Language sampling

SIGTYP lecture series
Tanja Samardžić (University of Zurich)
24.09.2021

Learning goals

  • Big picture: what is common to linguistics and NLP?
  • Scientific perspective
  • How-to tips for future study designs

Overview

  • General sampling refresh
  • The purpose of sampling in linguistics and NLP
  • Describing languages for stratified sampling
  • Describing texts (data) for stratified sampling
  • MorphDiv project: sampling texts for 100 languages (WALS 100LC)
  • How-to

PART 1


1. Sampling basics

Whenever we perform an experiment to test a model or a hypothesis, we need to decide what data to include. In linguistics and NLP, this means selecting a number of languages and a number of examples (sounds, words, utterances, texts) from each language. In this lecture, we will consider texts to be sampling examples. How do we take this decision?

Good samples should represent the whole population that we want to study or model.


Random sampling

random sample

Enumerate all the texts (past and future) in all languages (population), then select N texts randomly (sample)

    ->     Clearly impossible!


Stratified sampling

stratified sample

Enumerate all languages (population), then select N languages randomly (sample), then for each language, enumerate all the texts (population), then select N texts randomly (sample)

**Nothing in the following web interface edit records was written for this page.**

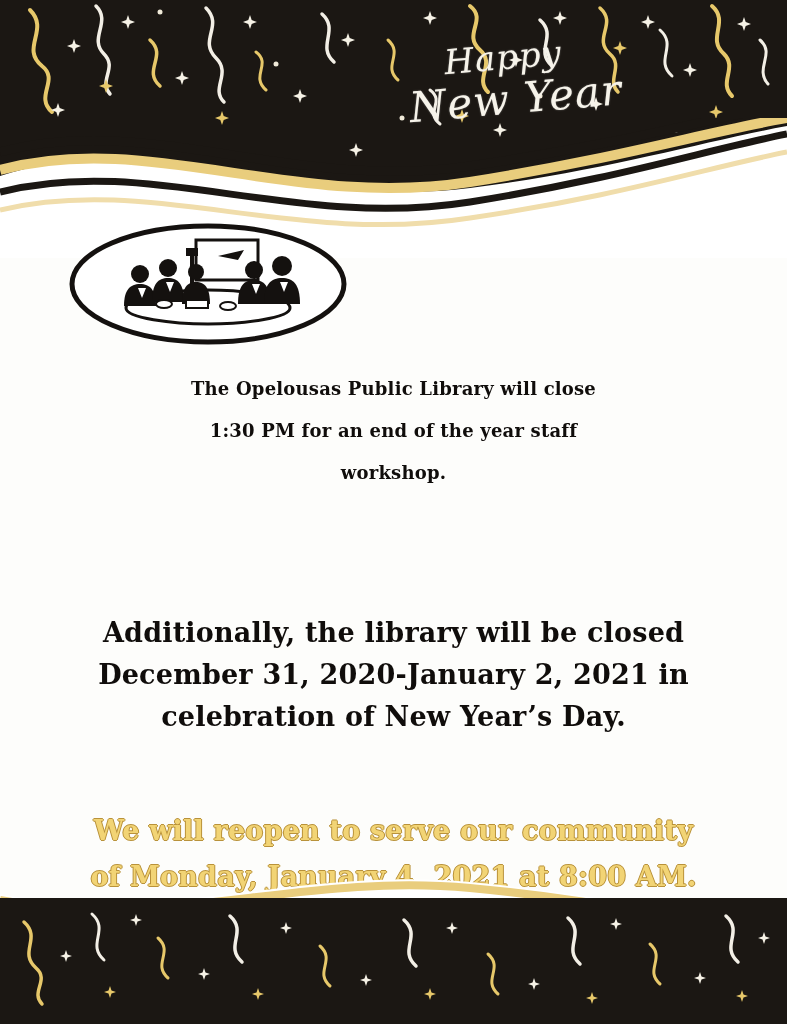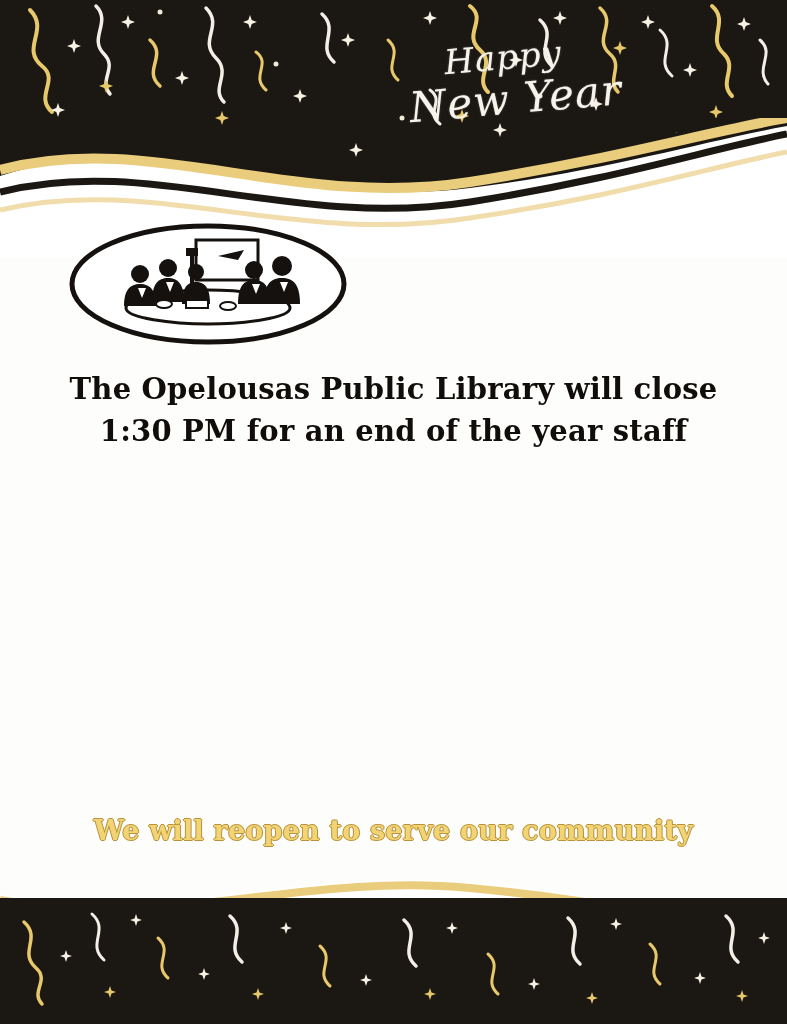--- a/index.html
+++ b/index.html
@@ -97,7 +97,7 @@
   }
   .para-1 {
     top: 368px;
-    font-size: 29px;
+    font-size: 18px;
     line-height: 42px;
     letter-spacing: 0.2px;
   }

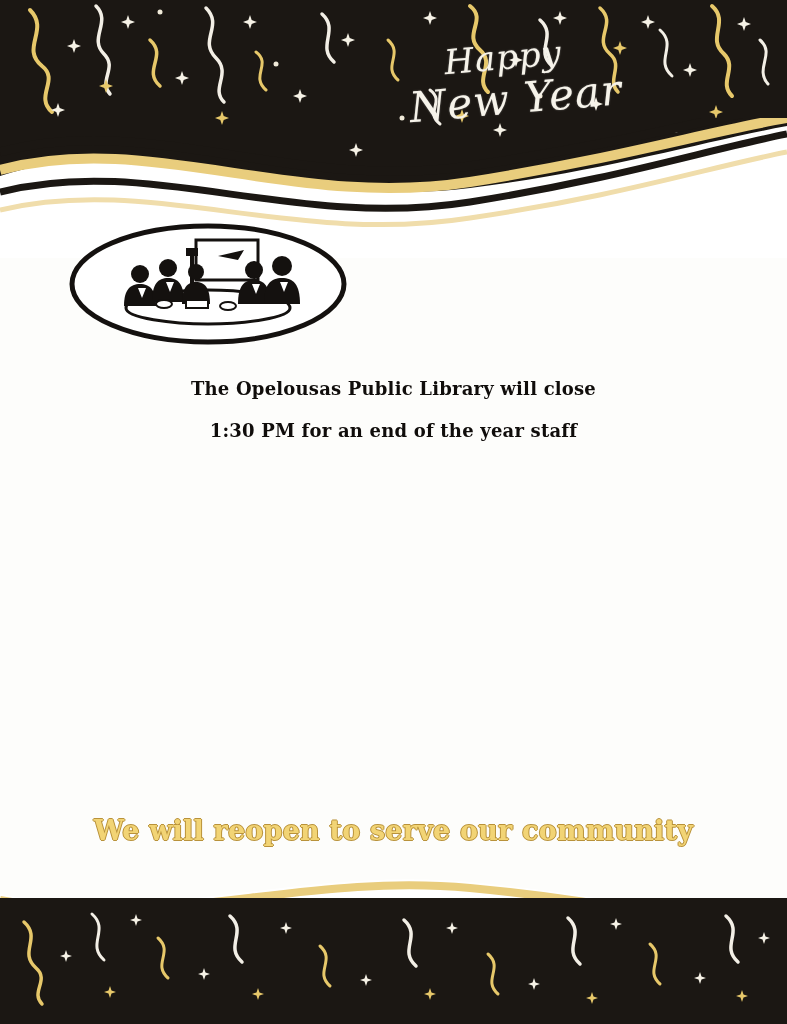--- a/index.html
+++ b/index.html
@@ -254,6 +254,7 @@
   <div class="body-text para-1">
     <span class="line">The Opelousas Public Library will close</span>
     <span class="line">1:30 PM for an end of the year staff</span>
+    <span class="line">workshop.</span>
   </div>
 
 

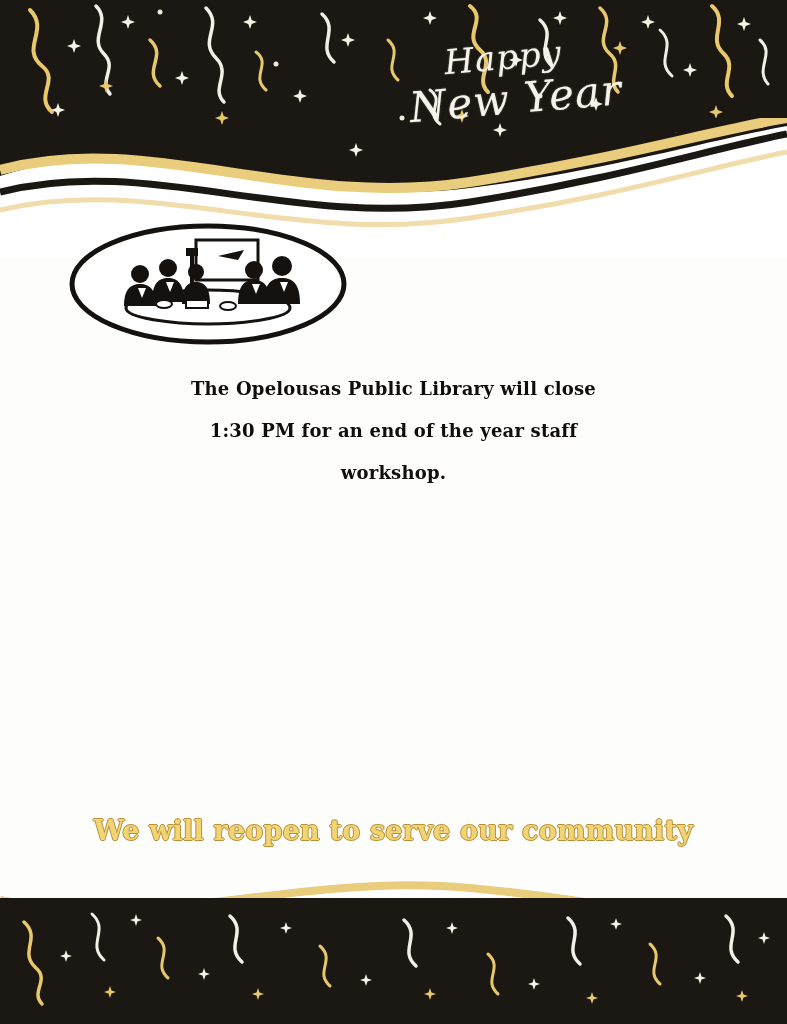--- a/index.html
+++ b/index.html
@@ -257,6 +257,11 @@
     <span class="line">workshop.</span>
   </div>
 
+  <div class="body-text para-2">
+    <span class="line">Additionally, the library will be closed</span>
+    <span class="line">December 31, 2020-January 2, 2021 in</span>
+    <span class="line">celebration of New Year’s Day.</span>
+  </div>
 
   <div class="body-text para-3">
     <span class="line">We will reopen to serve our community</span>

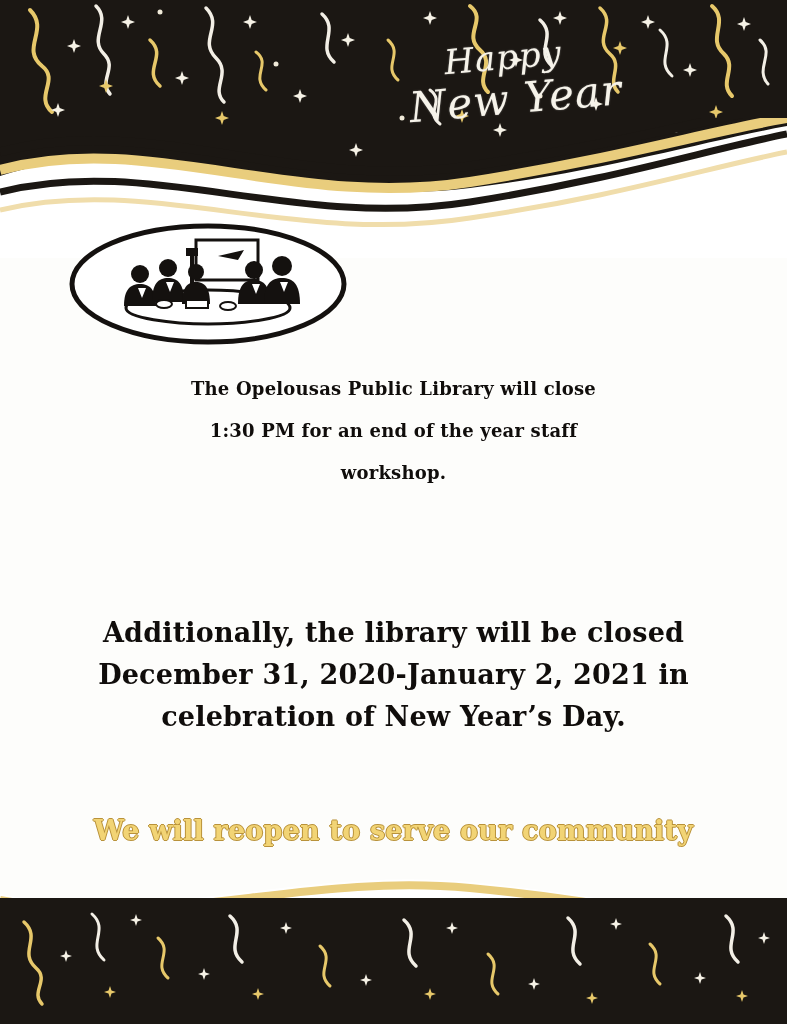--- a/index.html
+++ b/index.html
@@ -265,6 +265,7 @@
 
   <div class="body-text para-3">
     <span class="line">We will reopen to serve our community</span>
+    <span class="line">of Monday, January 4, 2021 at 8:00 AM.</span>
   </div>
 
   <div class="wave-wrap-bottom">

    ->     Starting to look imaginable, if we get lucky with the languages so that their texts are enumerable (not too many not too few)

Samples can be more stratified. This is, for instance, what is often done:

Enumerate all kinds (groups, classes) of languages, then select N kinds randomly. For each of the selected kinds, enumerate all languages and select Mi languages randomly (M is proportional to the size of the group). For each selected language, enumerate all the text and select N texts randomly.

Stratified sampling is a really good trick for representing the population well in a small sample, but for it to work, we need to know our strata, that is what kinds of languages and texts there are.



2. Why sampling

in linguistics?

The goal of linguistics is to find out how language (= all languages!) works. For instance, one of my favourite topics is language adaptation, which offers some explanations of the differences in how languages organise words (morphological diversity). Some languages tend to be splitters, while others are lumpers (to borrow the terms from Regier et al. 2016). Splitters have short and simple words (as in English), while lumpers have long and complex words. The work on language adaptation (e.g. Lupyan and Dale 2010, Nichols 2013[^1], Bentz and Winter 2013) shows that splitters are found in more interactive communities, while lumpers tend to be associated with more isolated communities.

split lump

It is evident that testing such hypotheses requires diverse samples and a good representation of the whole language population. Such studies typically include hundreds of languages, but big samples do not ensure good generalisations. A good illustration of this fact is the controversy around the correlation between phoneme inventory and the population size. Hay and Bauer (2007) found a positive correlation, but Moran et al. (2011) reanalysed the data and found little evidence for the correlation. In short, it turned out that the correlation observed across the whole sample did not hold in smaller sub-samples.

in NLP?

The ultimate goal of NLP applications is to assign a correct label (or representation) Y to any utterance X in any language.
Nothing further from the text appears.